Many of the machines in the top-500 will never be used as a single machine to solve a problem. Rather they are task farms or a used as a large number of small clusters. Serving a large number of concurrent users. The one and only time they are used for a single job is when benchmarked to get a listing in the Top-500. Further, the Top-500 is seriously biased in favour of clusters. It uses a single very simple benchmark, based on Linpack. This benchmark is a very poor indicator of performance on real world problems (except for Linpack). If you have enough memory on each node it is almost totally insensitive to the interconnect latency, which is ludicrous. Careful tuning of the parameters (which is allowed by the Top-500 rules) means you can tune the blocking factors to match the cache sizes, and pretty much tune out the memory bandwidth as a limiting factor. Further, it does not make any measure of IO speed, or problems that cannot be easily blocked for good cache performance. In short the benchmark is, by an unfortunate quirk of history, almost perfectly matched to show a simple cheap cluster in the best light.
So those architectures that pay great attention to these issues, real HPC issues, at significant cost, are heavily disadvantaged. Almost everyone in the HPC arena will acknowledge that the Top-500 listing is mostly bogus, with a very poor relationship to real performance on real problems, but everyone wants to see their new machine in there, so no-one has managed to overturn it. Despite some good work on better benchmarks. Years ago a colleague dubbed this behaviour as "Gigaflop harlotry." One of the most apt phrases I have ever heard applied.
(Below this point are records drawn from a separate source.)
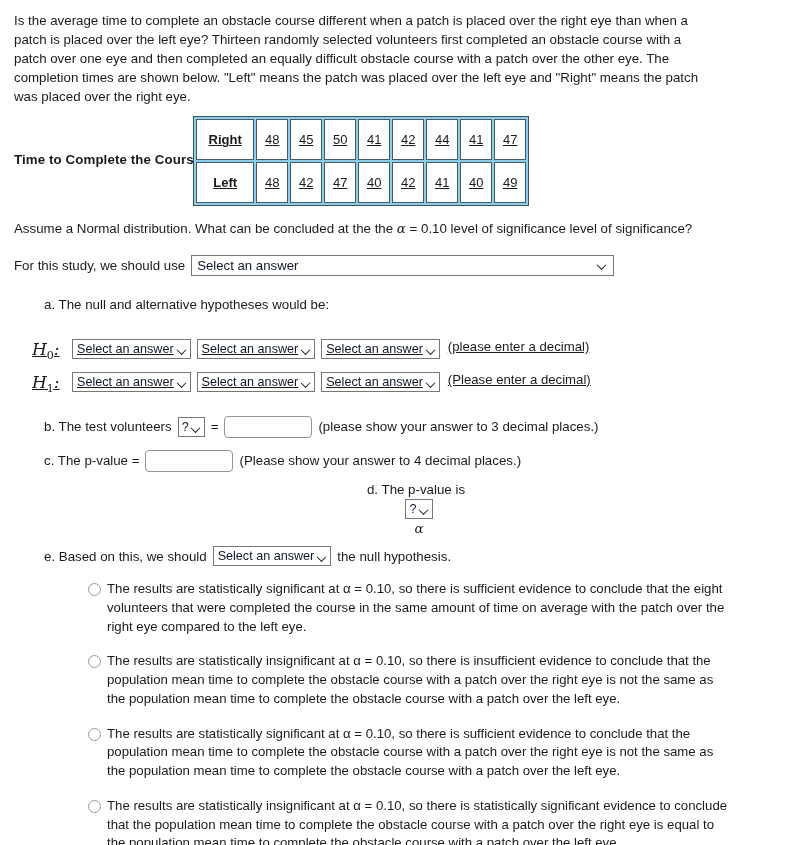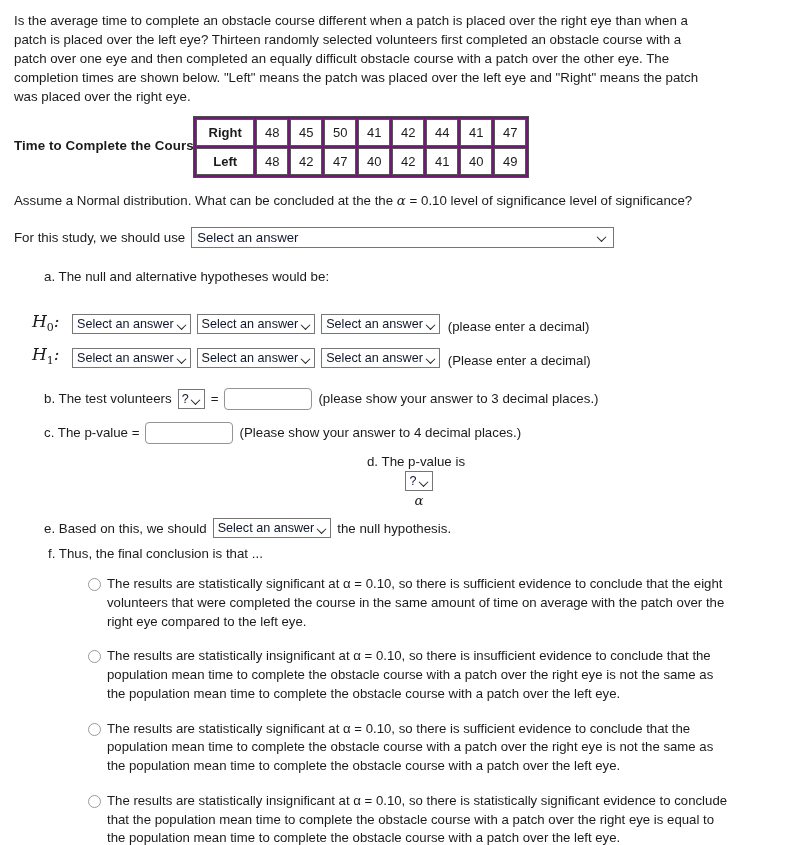--- a/index.html
+++ b/index.html
@@ -40,30 +40,31 @@
   .table-title {
     font-weight: bold;
     font-size: 13.3px;
     margin-bottom: 3px;
     letter-spacing: .1px;
   }
   table.data {
     border-collapse: separate;
     border-spacing: 2px;
     border: 1px solid #4d4d4d;
-    background: #701a75;
+    background: #7dd3fc;
     margin-left: -8px;
+    text-decoration: underline;
   }
   table.data td {
     border: 1px solid #555555;
     text-align: center;
     font-size: 13px;
     height: 19px;
     min-width: 22px;
-    padding: 3px 4px;
+    padding: 10px 4px;
     background: #fff;
   }
   table.data td.rowhead {
     font-weight: bold;
     min-width: 44px;
     padding: 1px 6px;
   }
 
   
   .assume {
@@ -128,22 +129,23 @@
   
   .part-a {
     margin: 20px 0 0 30px;
     line-height: 1.4;
   }
   .hyp-block {
     margin: 24px 0 0 18px;
   }
   .hyp-row {
     display: flex;
-    align-items: flex-end;
+    align-items: flex-start;
     margin-bottom: 10px;
+    text-decoration: underline;
   }
   .hyp-label {
     font-family: "DejaVu Serif", serif;
     font-style: italic;
     font-size: 17px;
     width: 40px;
     flex: none;
   }
   .hyp-label sub {
     font-size: 11px;
@@ -272,21 +274,20 @@
     <span class="sel q gap-l">?</span>
     <span class="alpha gap-l">α</span>
   </div>
 
   <div class="part-line part-e">
     <span>e. Based on this, we should</span>
     <span class="sel gap-l">Select an answer</span>
     <span class="gap-l">the null hypothesis.</span>
   </div>
 
-  <div class="part-f">f. Thus, the final conclusion is that ...</div>
 
   <div class="options">
     <div class="option">
       <span class="radio"></span>
       <span class="option-text">The results are statistically significant at α = 0.10, so there is sufficient evidence to conclude that the eight volunteers that were completed the course in the same amount of time on average with the patch over the right eye compared to the left eye.</span>
     </div>
     <div class="option">
       <span class="radio"></span>
       <span class="option-text">The results are statistically insignificant at α = 0.10, so there is insufficient evidence to conclude that the population mean time to complete the obstacle course with a patch over the right eye is not the same as the population mean time to complete the obstacle course with a patch over the left eye.</span>
     </div>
(As a closer, one notes that the notion of virtualisation is cited as a significant player in these HPC systems. Which it most certainly is not. There is no role for virtualisation whatsoever. We do not want fractions of a processor shared across lots of problems, we want lots of full processors unified to solve one problem. In any HPC system, one of the first things one does with a hyperthread capable Xeon is turn hyper-threading off. Leaving it on sucks a small but noticeable amount of performance. Adding a hypervisor onto the base system would be insanity.)